Community allows a defined group to talk among themselves. Used for a department or a customer that has multiple boxes that need to talk to each other but not to other customers.
Primary and secondary VLANs
PVLAN uses a layered VLAN structure:
- Primary VLAN — the visible VLAN ID. All promiscuous ports live here. Has the L3 SVI (gateway IP).
- Secondary VLANs — sub-VLANs within the primary.
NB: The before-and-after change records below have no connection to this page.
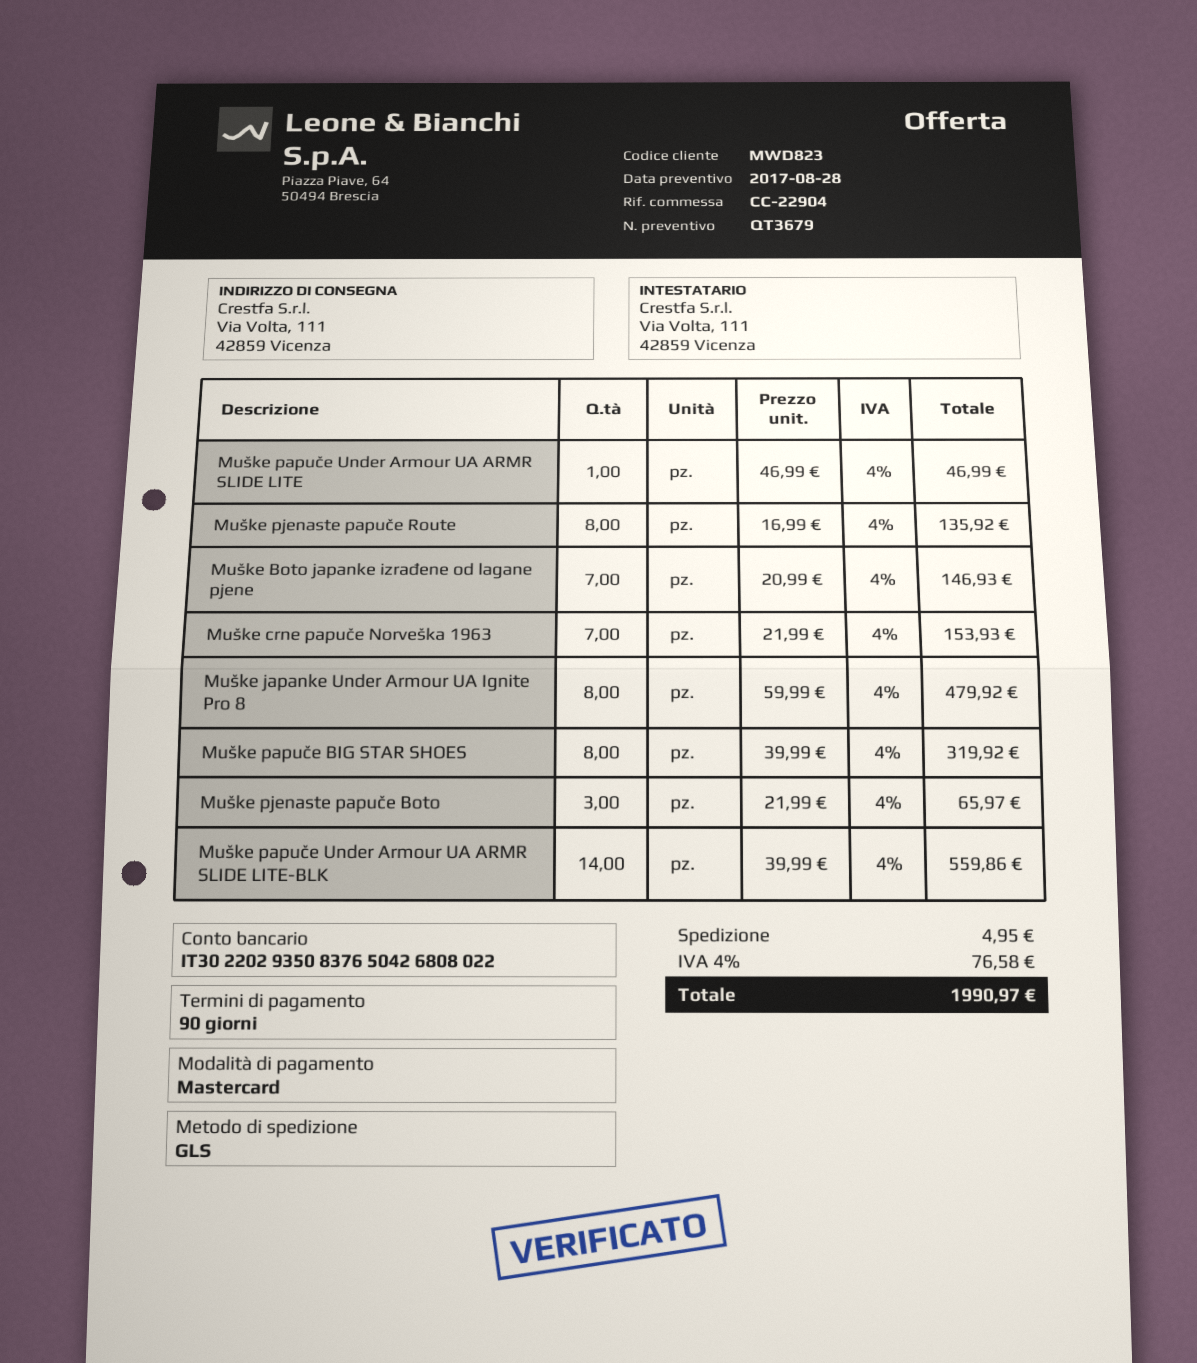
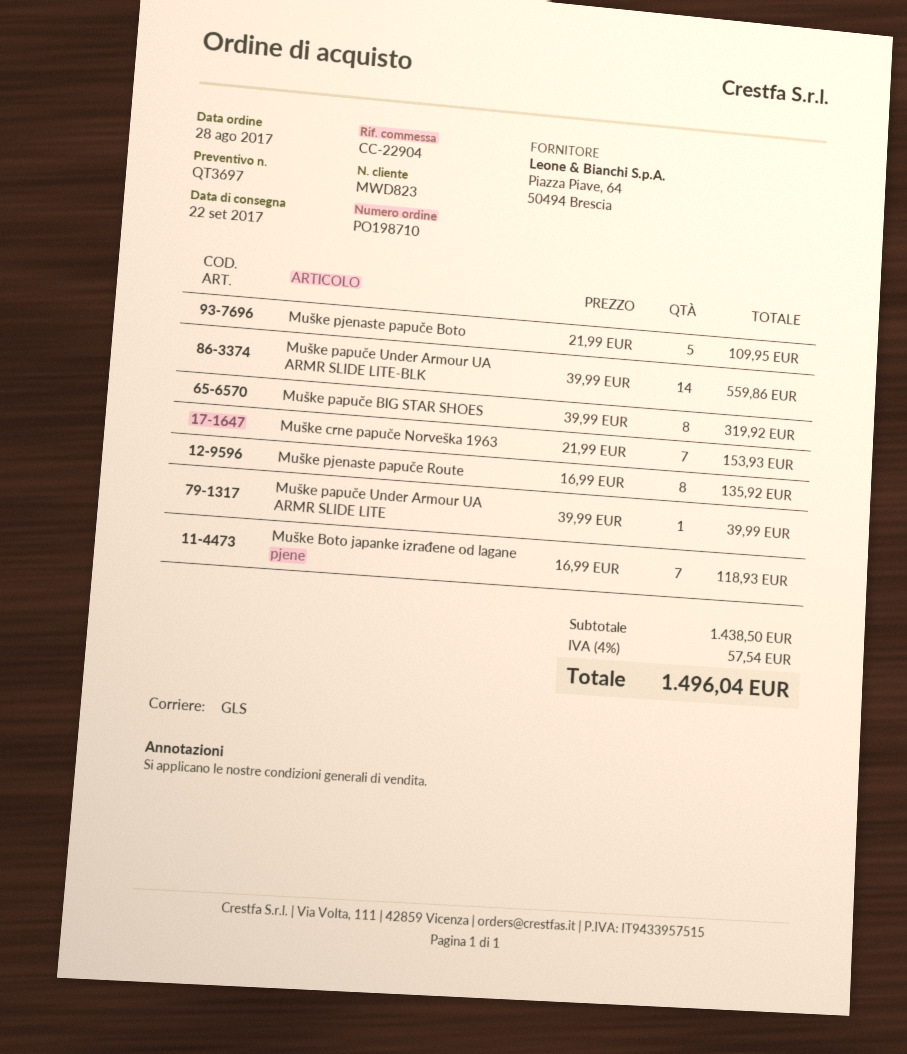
quote number: QT3679 -> QT3697
Muške papuče Under Armour UA ARMR SLIDE LITE: 1 x 46.99 = 46.99 -> 1 x 39.99 = 39.99
Muške Boto japanke izrađene od lagane pjene: 7 x 20.99 = 146.93 -> 7 x 16.99 = 118.93
Muške japanke Under Armour UA Ignite Pro 8: 8 x 59.99 = 479.92 -> none
Muške pjenaste papuče Boto: 3 x 21.99 = 65.97 -> 5 x 21.99 = 109.95
shipping: 4.95 -> none
tax: 4% = 76.58 -> 4% = 57.54
total: 1990.97 -> 1496.04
Each is either an isolated secondary or a community secondary.
Primary VLAN 100
10.10.0.0/24
Gateway 10.10.0.1
│
┌──────────────┼──────────────────┐
│ │ │
┌────┴──────┐ ┌────┴──────┐ ┌─────┴──────┐
│ Isolated │ │ Community │ │ Community │
│ Secondary │ │ Secondary │ │ Secondary │
│ VLAN 101 │ │ VLAN 102 │ │ VLAN 103 │
│ Guests │ │ Customer A│ │ Customer B │
└───────────┘ └───────────┘ └────────────┘
To the upstream router, this is all VLAN 100, subnet 10.10.0.0/24. The secondary VLANs are how the switch enforces isolation internally.
Configuration — Cisco IOS
! 1. Create the secondary VLANs first
SW1(config)# vlan 101
SW1(config-vlan)# private-vlan isolated
SW1(config)# vlan 102
SW1(config-vlan)# private-vlan community
SW1(config)# vlan 103
SW1(config-vlan)# private-vlan community
! 2. Create the primary VLAN and associate
SW1(config)# vlan 100
SW1(config-vlan)# private-vlan primary
SW1(config-vlan)# private-vlan association 101,102,103
! 3. SVI on primary VLAN (gateway)
SW1(config)# interface Vlan100
SW1(config-if)# ip address 10.10.0.1 255.255.255.0
SW1(config-if)# private-vlan mapping 101,102,103
! 4. Promiscuous port (e.g., uplink to firewall)
SW1(config)# interface Gi1/0/24
SW1(config-if)# switchport mode private-vlan promiscuous
SW1(config-if)# switchport private-vlan mapping 100 101,102,103
! 5. Isolated port (e.g., guest port)
SW1(config)# interface Gi1/0/1
SW1(config-if)# switchport mode private-vlan host
SW1(config-if)# switchport private-vlan host-association 100 101
! 6. Community port (e.g., Customer A)
SW1(config)# interface Gi1/0/5
SW1(config-if)# switchport mode private-vlan host
SW1(config-if)# switchport private-vlan host-association 100 102
The promiscuous port “maps” the primary VLAN to all secondaries it should reach. The host ports “associate” with one primary + one secondary pair.
How frames flow
Isolated host → another isolated host (same secondary 101)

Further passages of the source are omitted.